American thermodynamicist

Grant McDonald Wilson (May 24, 1931 – September 10, 2012) was a notable American thermodynamicist. He is widely known to the fields of chemical engineering and physical chemistry for having developed the Wilson equation, one of the first attempts of practical importance to model nonideal behavior in liquid mixtures as observed in practice with common polar compounds such as alcohols, amines, etc. The equation has been in use in all commercial chemical process simulators to predict phase behavior and produce safe process designs of commercial and environmental protection importance to the chemical industry. He founded the company Wilco (now Wiltec) in 1977 to research, measure, commercialize, and publish thermophysical property data for numerous chemical mixtures of interest to the industry. The Journal of Chemical & Engineering Data published a posthumous issue in honor of Wilson in April 2014 in recognition of his contributions to the field.

== Biography ==
Wilson was born in Colonia Pacheco, Chihuahua (one of the Mormon colonies in Mexico). He did his undergraduate work at BYU in 1953 and then attended and graduated from Massachusetts Institute of Technology (MIT) with a PhD in physical chemistry in 1957.

While at MIT he began his career by developing one of the first computer-based activity coefficient equations. Known as the Wilson Equation, it is one of the most widely used equations in the field of industrial thermodynamics for the prediction of phase equilibria.

Wilson has been a research scientist measuring and reporting physical properties and phase equilibria data for most of his career. He joined Shell Research and Development in California upon graduating from MIT, he then joined Air Products and later moved to PVT Inc. of Houston, Texas. While there he performed a number of Research Projects for the Gas Processors Association. At this time he also did work with cubic equations of state (EOS), he was one of the first to modify the alpha form of the Redlich-Kwong EOS to better represent pure component vapor pressures.

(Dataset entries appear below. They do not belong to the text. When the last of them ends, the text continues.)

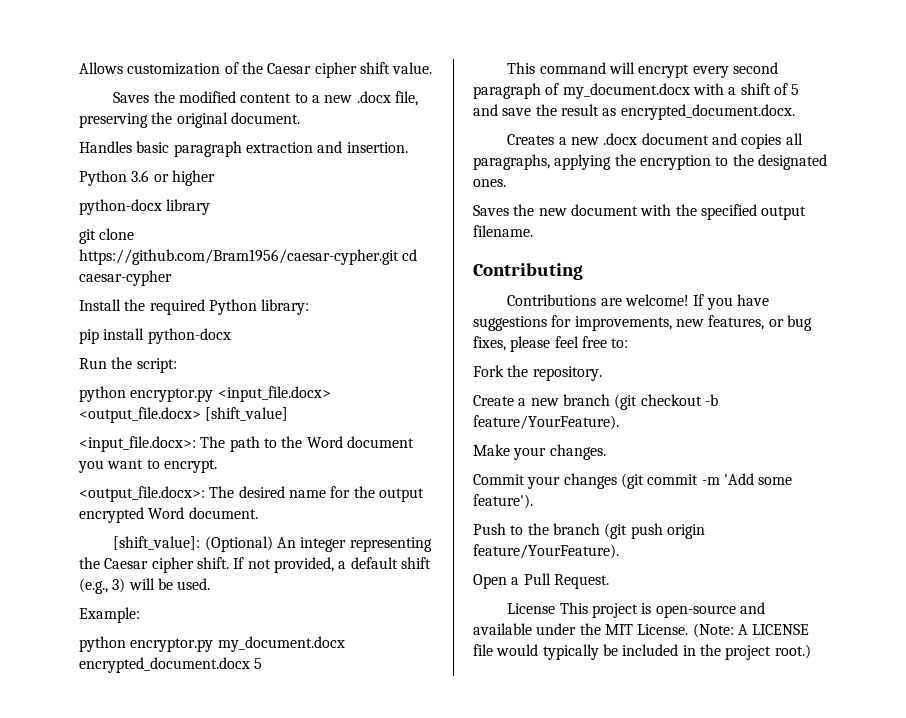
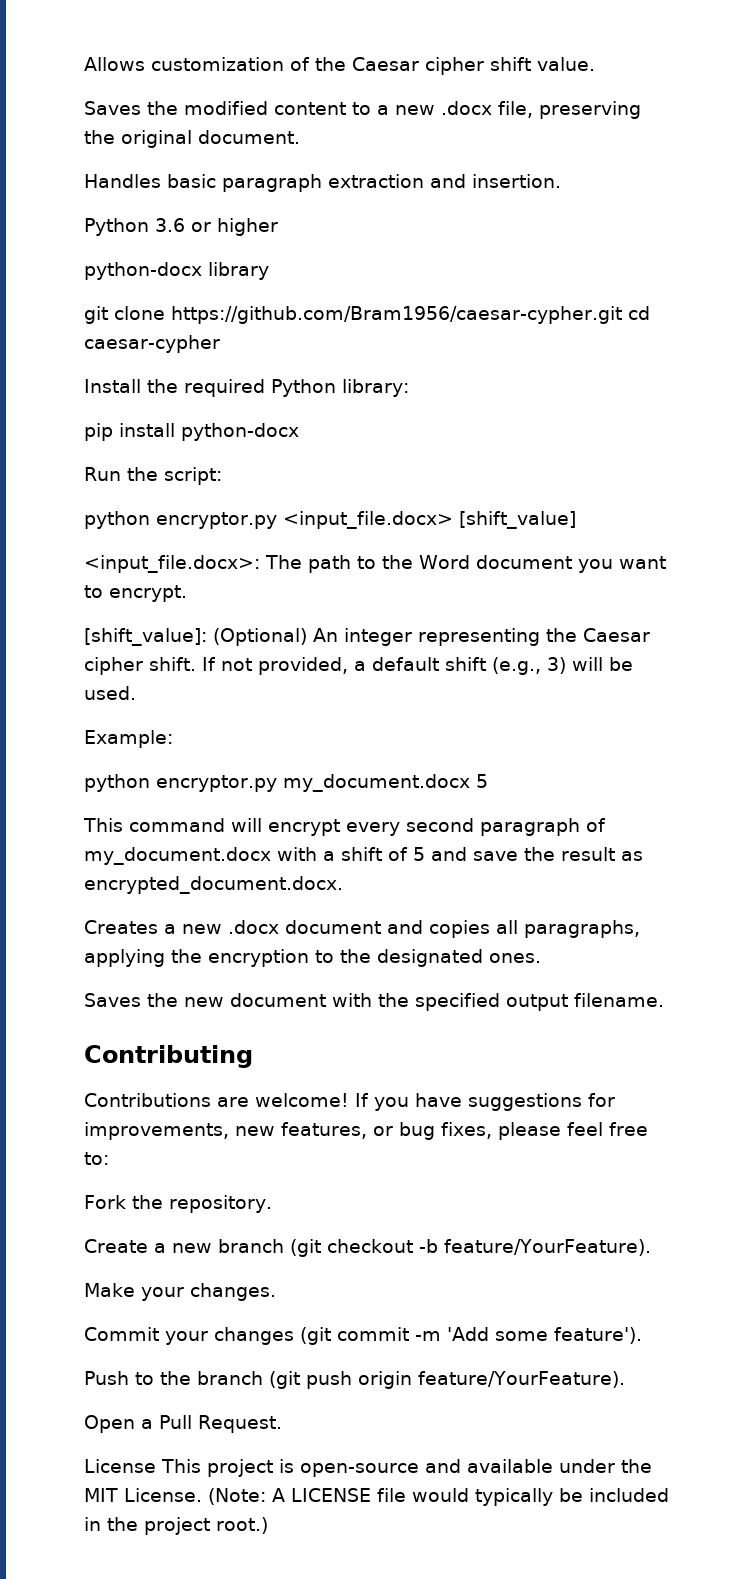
- python encryptor.py <input_file.docx> <output_file.docx> [shift_value]
+ python encryptor.py <input_file.docx> [shift_value]
- <output_file.docx>: The desired name for the output encrypted Word document.
- python encryptor.py my_document.docx encrypted_document.docx 5
+ python encryptor.py my_document.docx 5

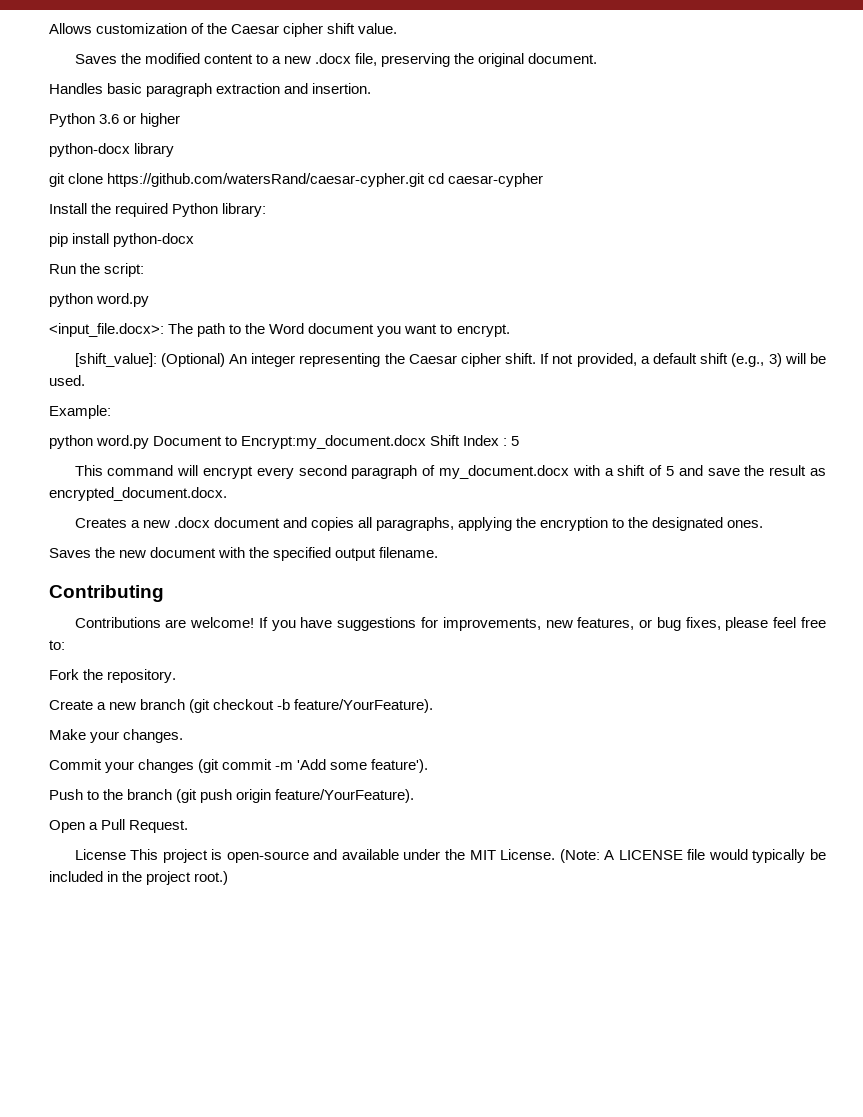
- git clone https://github.com/Bram1956/caesar-cypher.git cd caesar-cypher
+ git clone https://github.com/watersRand/caesar-cypher.git cd caesar-cypher
  Run the script:
- python encryptor.py <input_file.docx> [shift_value]
+ python word.py
- python encryptor.py my_document.docx 5
+ python word.py Document to Encrypt:my_document.docx Shift Index : 5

He next taught at BYU in Provo, Utah, from 1970 to 1978 while there he was a part of the on-campus research group, the Thermochemical Institute founded by Profs. James J. Christensen and Reed M. Izatt. Wilson left BYU to create the company Wilco (now Wiltec) Research Company in 1977 which measured data for the Chemical Process Industries (CPI).

The Wilson equation was published by Grant M. Wilson as "Vapor-Liquid Equilibrium. XI. A New Expression for the Excess Free Energy of Mixing" in the Journal of the American Chemical Society 86:127-130, 1964.

Wilson and his wife, Reta Raphiel were married in the Logan Temple on September 18, 1950. Together in 2002, they served as missionaries for the Church of Jesus Christ of Latter-day Saints in Bangalore, India for two years.

Wilson died on September 10, 2012, in Orem, Utah.